§ TASK ITEM: Starting with the line that contains "[442,253,625,267] Ansible on", copy out each line through the end of the entries below, exactly as written, and nothing else.

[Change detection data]
·····
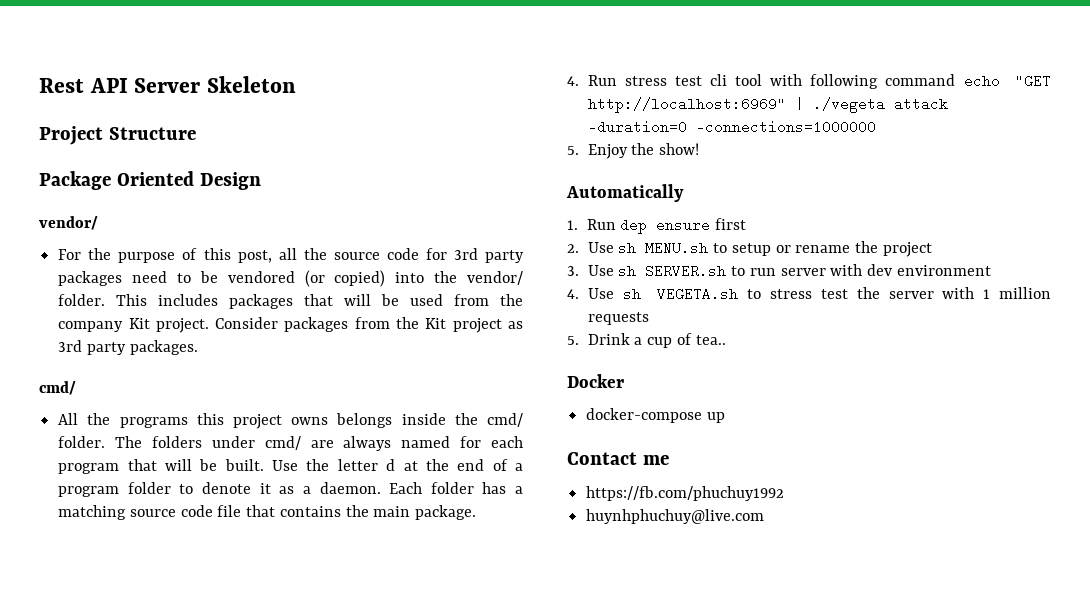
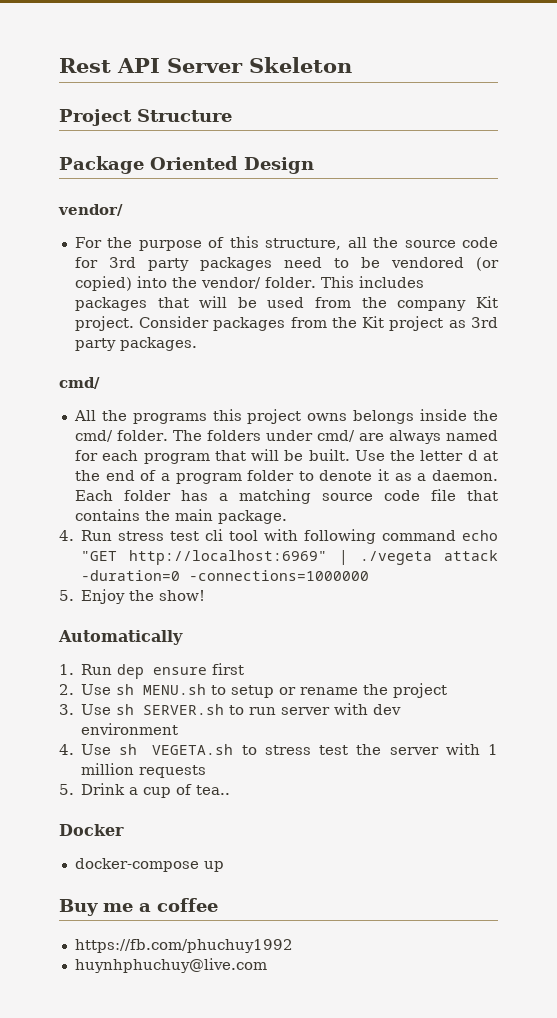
[237,250,272,263] post, -> [265,238,342,250] structure,
[567,452,637,465] Contact -> [59,899,98,916] Buy
(669, 460) none -> [139,898,218,912] a coffee

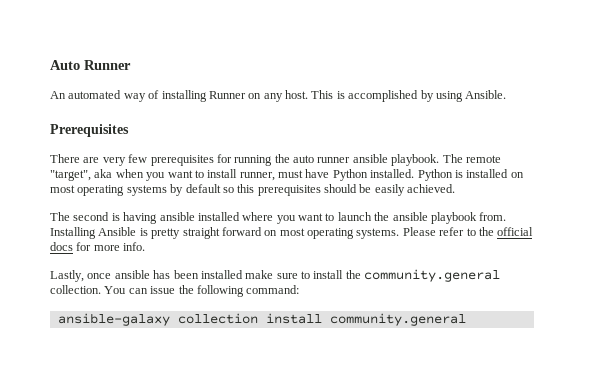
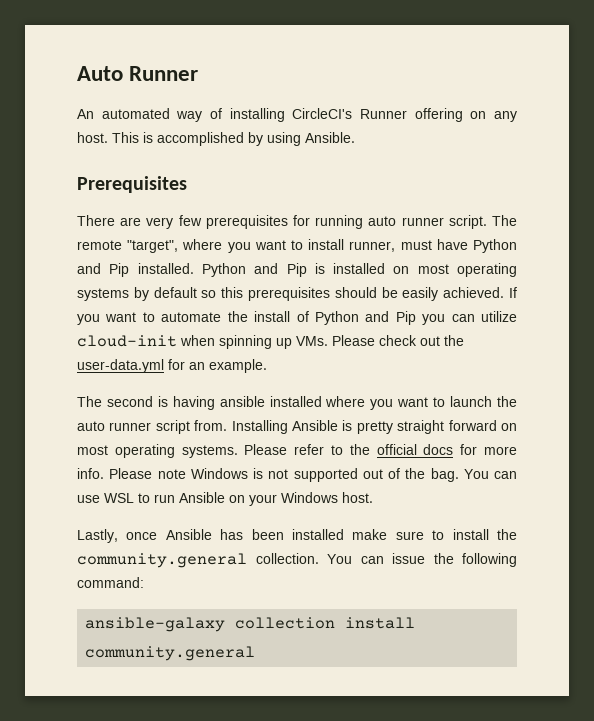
[208,91,246,99] Runner -> [292,108,463,122] CircleCI's Runner offering
[274,154,440,166] the auto runner ansible playbook. -> [368,215,487,229] auto runner script.
[94,169,144,178] aka when -> [182,239,223,250] where
[370,169,453,181] installed. Python -> [77,263,307,277] and Pip installed. Python and Pip
(456, 188) none -> [509,287,517,298] [77,311,517,325] [77,335,464,349] [77,359,267,373] If you want to automate the install of Python and Pip you can utilize cloud-init when spinning up VMs. Please check out the user-data.yml for an example.
[392,212,477,224] ansible playbook -> [77,420,190,434] auto runner script
(146, 246) none -> [109,468,517,482] [77,492,373,506] Please note Windows is not supported out of the bag. You can use WSL to run Ansible on your Windows host.
[114,270,150,279] ansible -> [165,529,212,540] Ansible

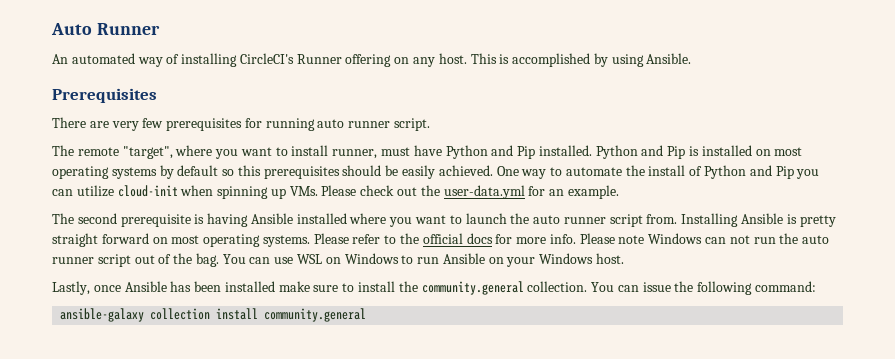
(487, 222) none -> (431, 124) //
[509,287,517,298] [77,312,137,325] If you want -> [496,166,547,179] One way
(153, 401) none -> [120,214,191,227] prerequisite
[219,396,265,407] ansible -> [250,213,293,224] Ansible
[253,468,358,482] is not supported -> [705,233,830,244] [52,254,131,267] can not run the auto runner script
(134, 498) none -> [325,253,399,264] on Windows

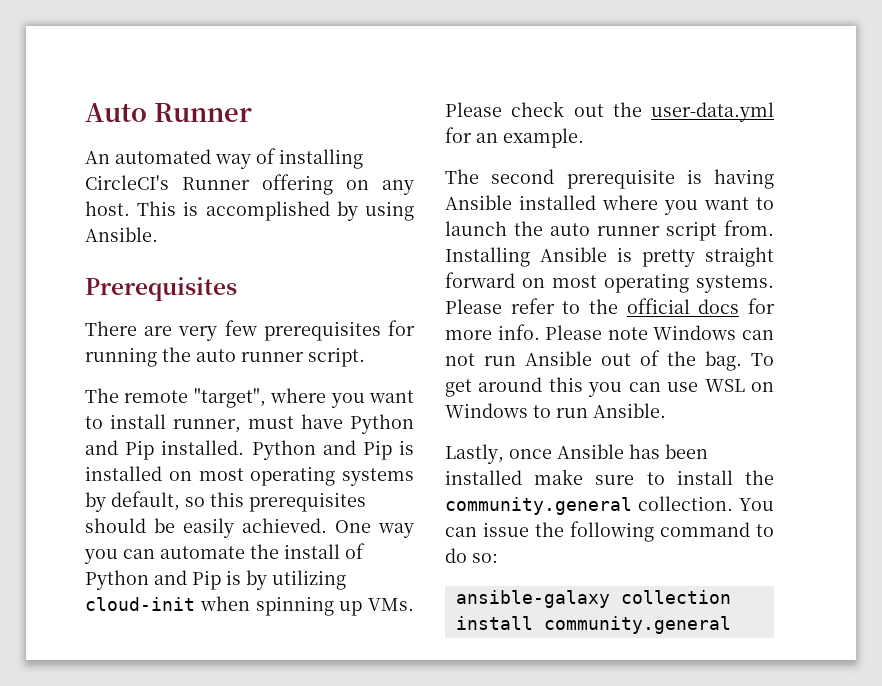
(315, 124) none -> [162,347,191,362] the
[177,165,219,176] default -> [111,491,180,511] default,
[550,167,563,176] to -> [84,549,155,564] you can
[796,169,820,179] [52,185,114,197] you can utilize -> [226,570,346,590] is by utilizing
[779,233,830,244] [52,253,246,267] the auto runner script out of the bag. You -> [525,350,774,371] [445,377,623,397] Ansible out of the bag. To get around this you
[442,253,625,267] Ansible on your Windows host. -> [593,403,666,418] Ansible.
[755,281,817,292] command: -> [660,522,774,537] [445,548,498,563] command to do so:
·····
§ RESPONSE:
[442,253,625,267] Ansible on your Windows host. -> [593,403,666,418] Ansible.
[755,281,817,292] command: -> [660,522,774,537] [445,548,498,563] command to do so:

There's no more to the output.